* Data shown:
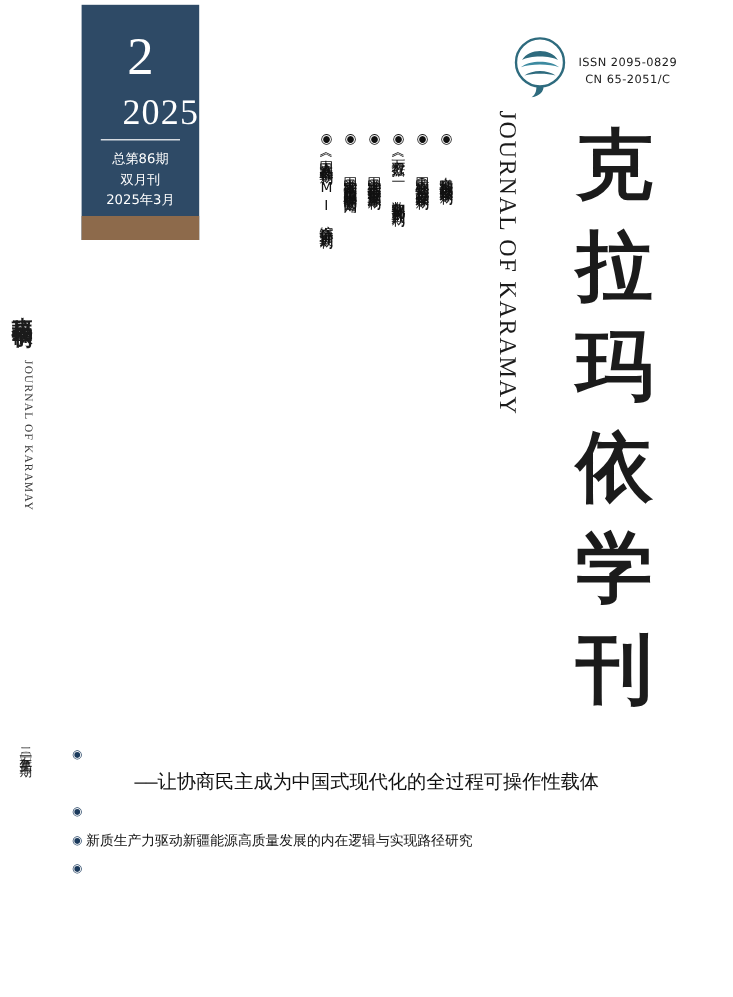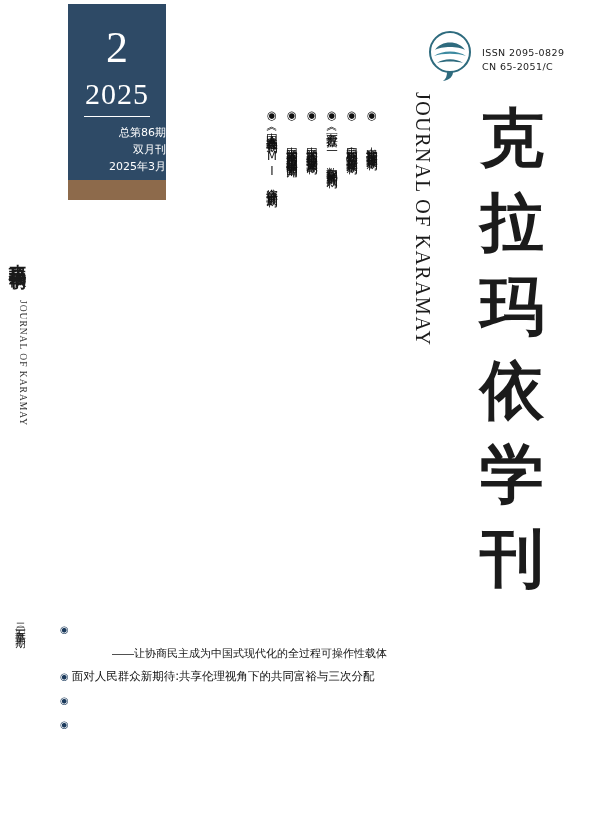"ISSN 2095-0829" .issn-block { text-align: none -> center }
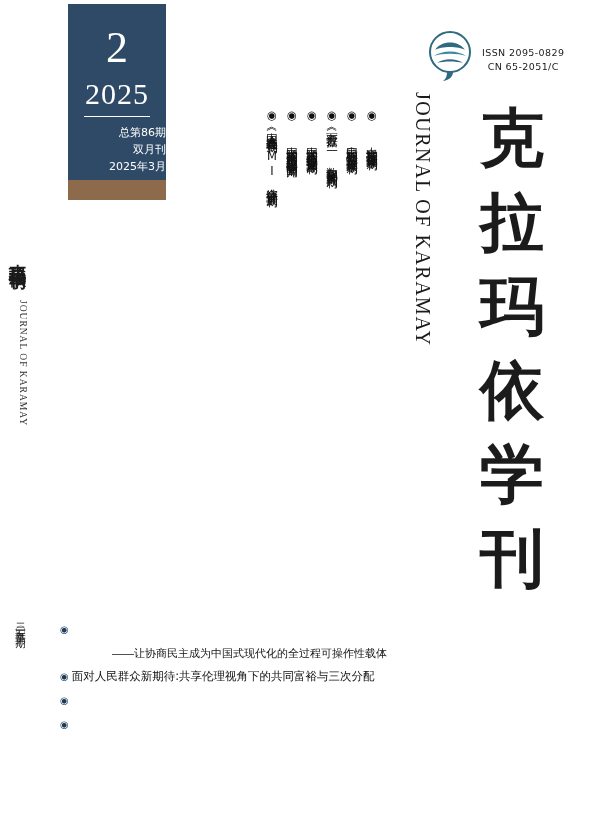"2025" .spine-band .year { text-align: center -> right }
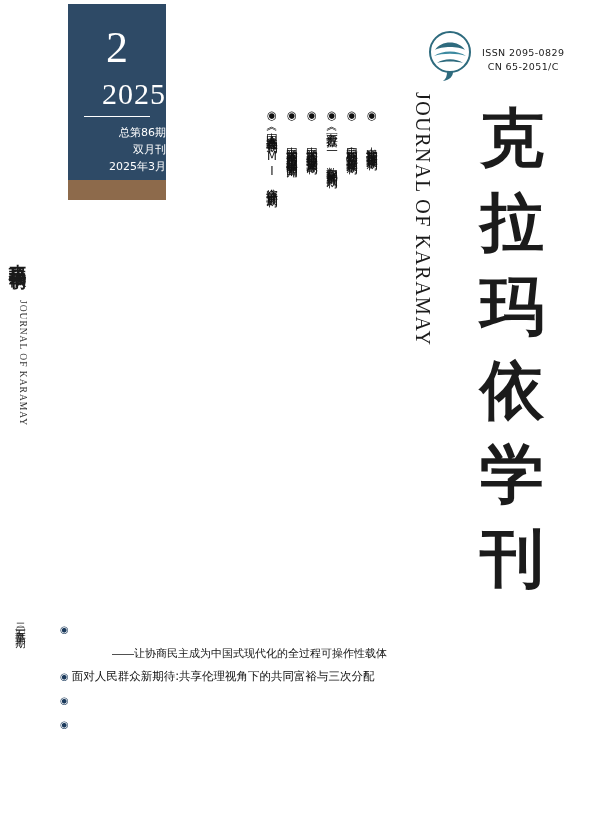"总第86期" .spine-band .meta { text-align: right -> center }
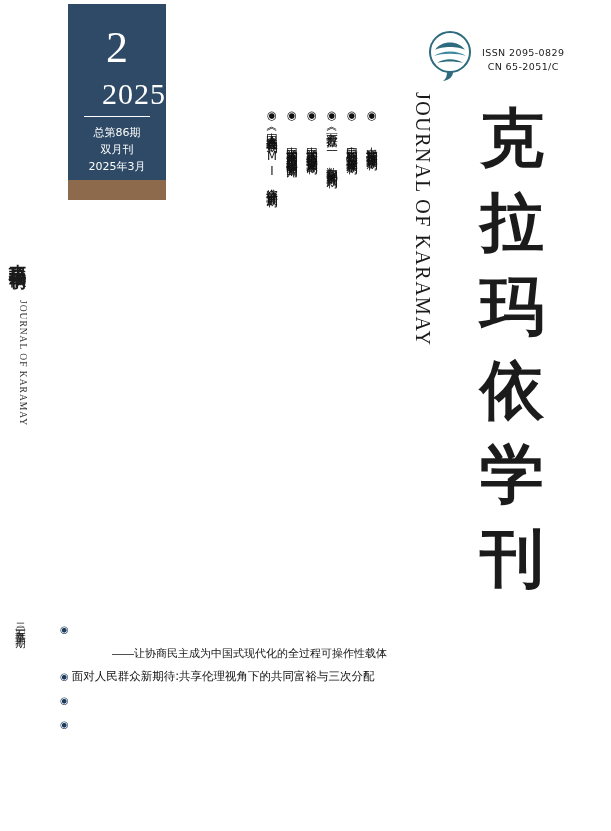"——让协商民主成为中国式现代化的全过程可操作性载体" .toc-sub { font-family: Liberation Sans, sans-serif -> Liberation Mono, monospace; font-size: 11px -> 16px }
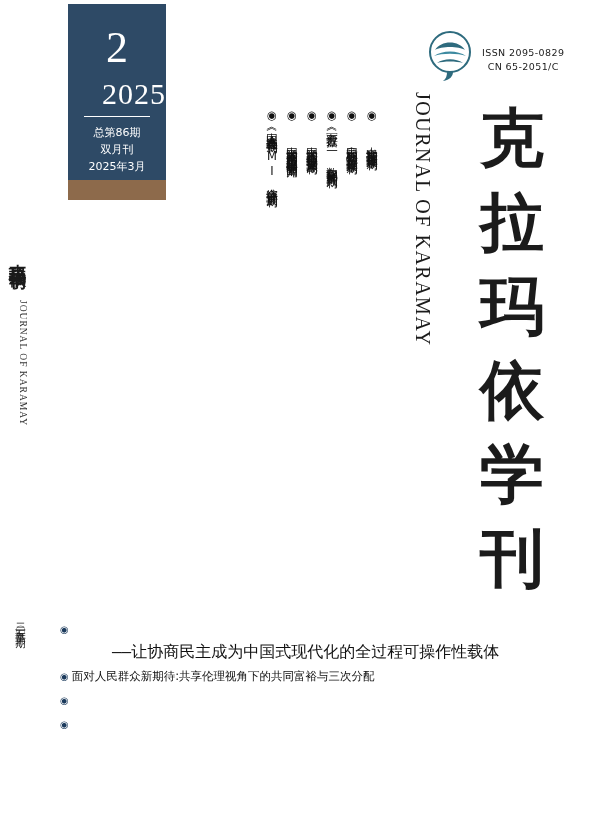"面对人民群众新期待:共享伦理视角下的共同富裕与三次分配" span { html: <span>面对人民群众新期待:共享伦理视角下的共同富裕与三次分配</span> -> none }
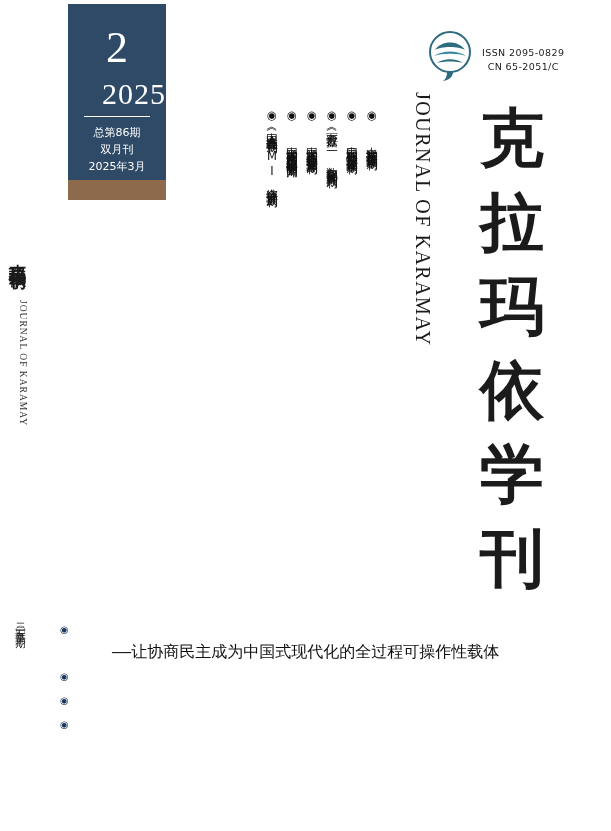"新质生产力驱动新疆能源高质量发展的内在逻辑与实现路径研究" span { html: none -> <span>新质生产力驱动新疆能源高质量发展的内在逻辑与实现路径研究</span> }
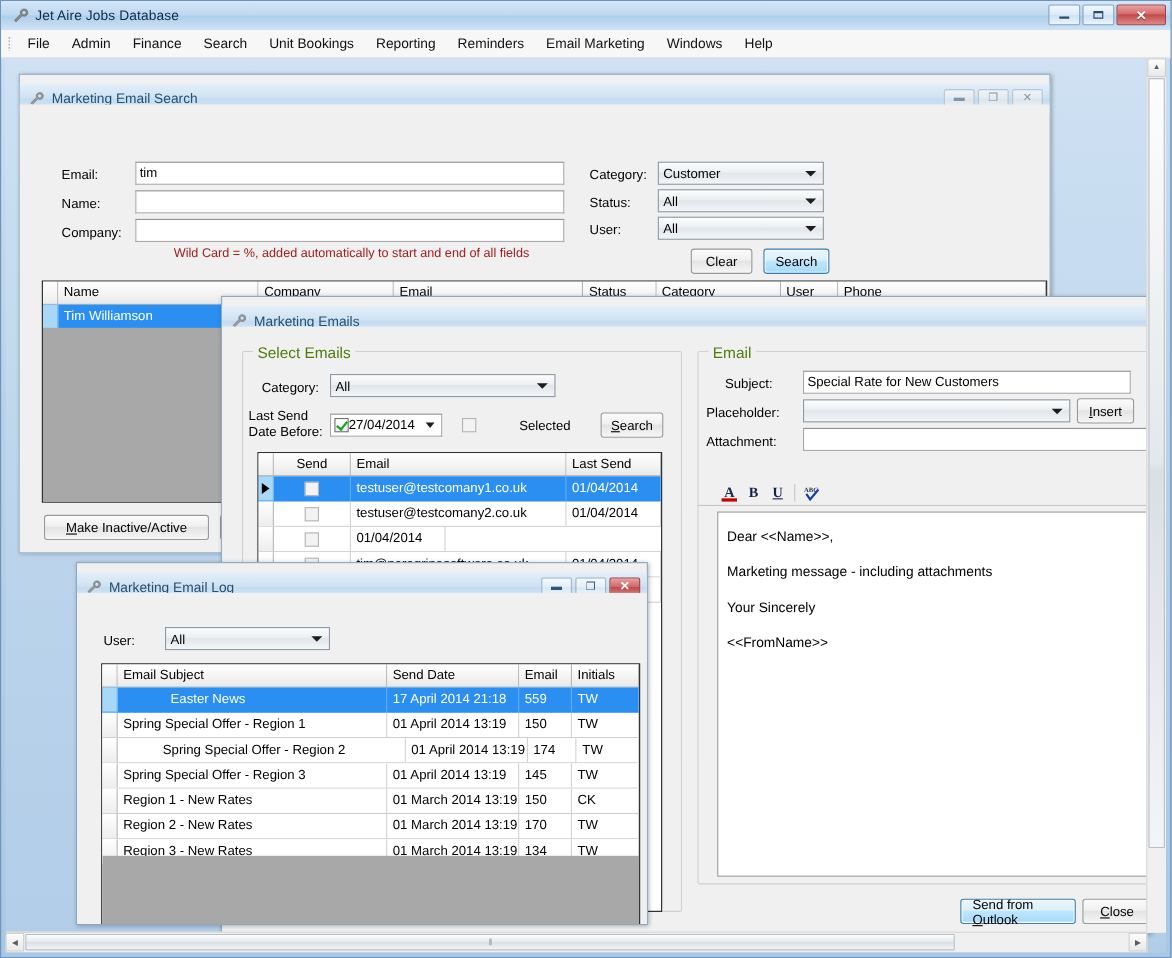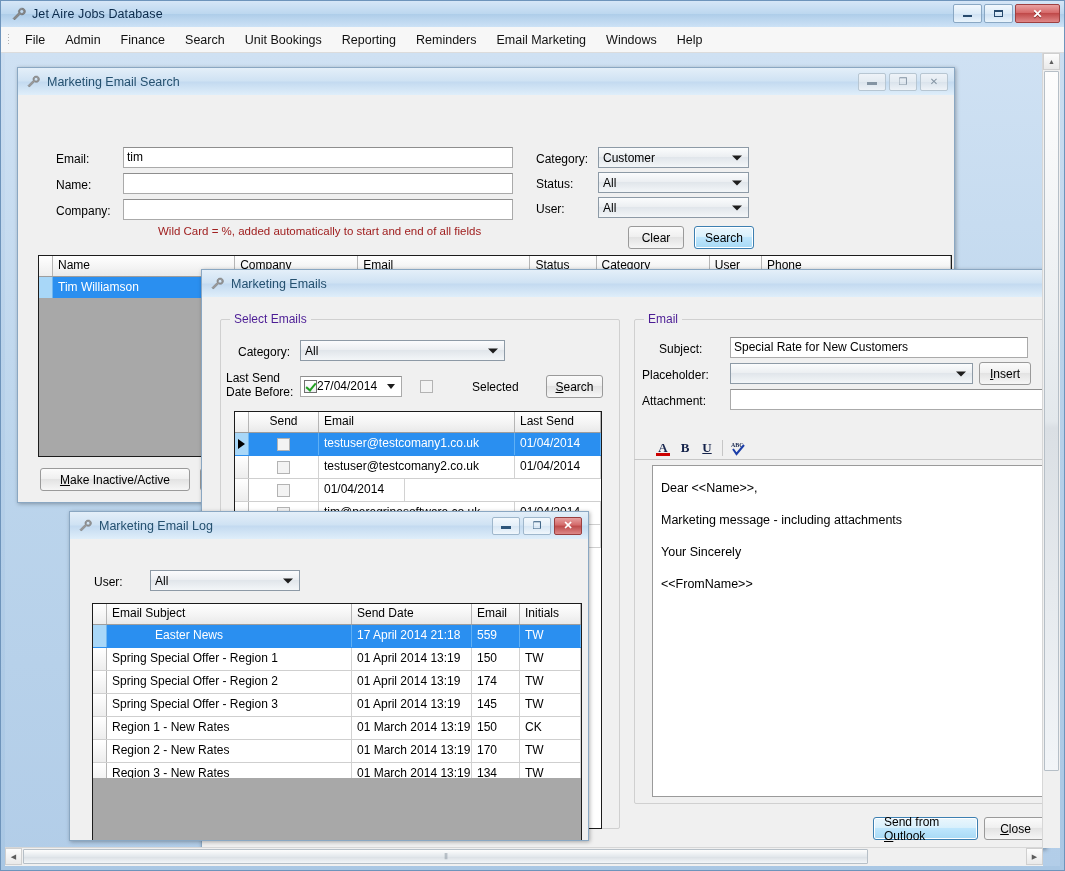"Marketing Email Search" .cw-title { margin-top: none -> 8px }
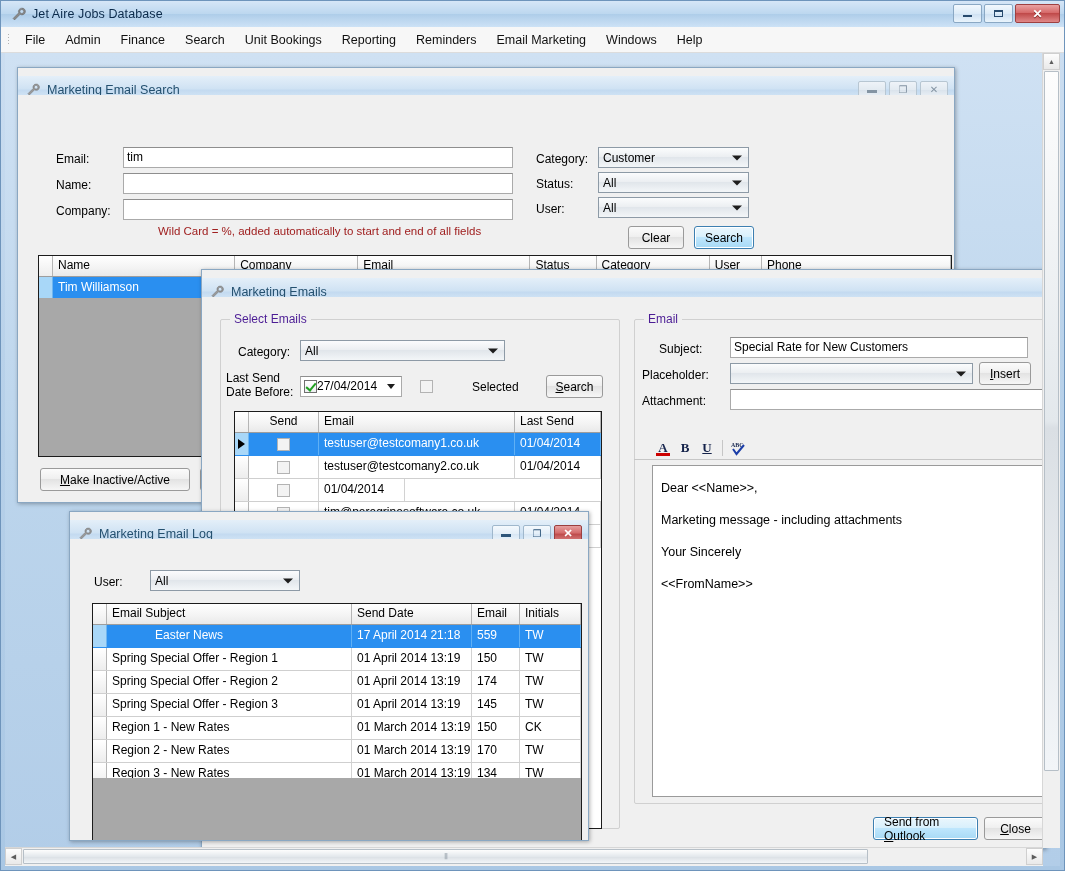"Select Emails" .gbox>.cap { color: #4c1d95 -> #4d7c0f; font-size: 12px -> 14px }
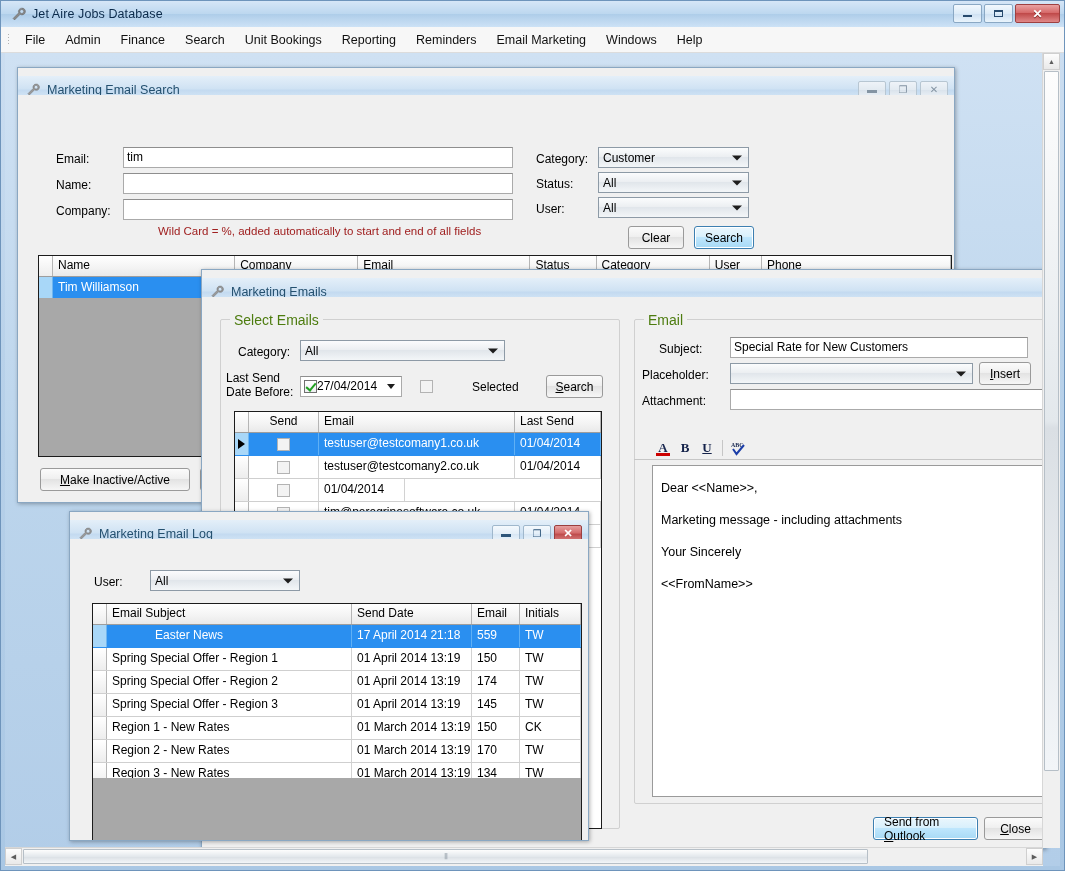"Spring Special Offer - Region 2" div.gc { margin-left: none -> 36px }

* Your goal: Leave out any pictures and return exactly the lines from the beginning of the data through the line with "text-align: right ->", inclusive.

* Response:
"ISSN 2095-0829" .issn-block { text-align: none -> center }
"2025" .spine-band .year { text-align: center -> right }
"总第86期" .spine-band .meta { text-align: right -> center }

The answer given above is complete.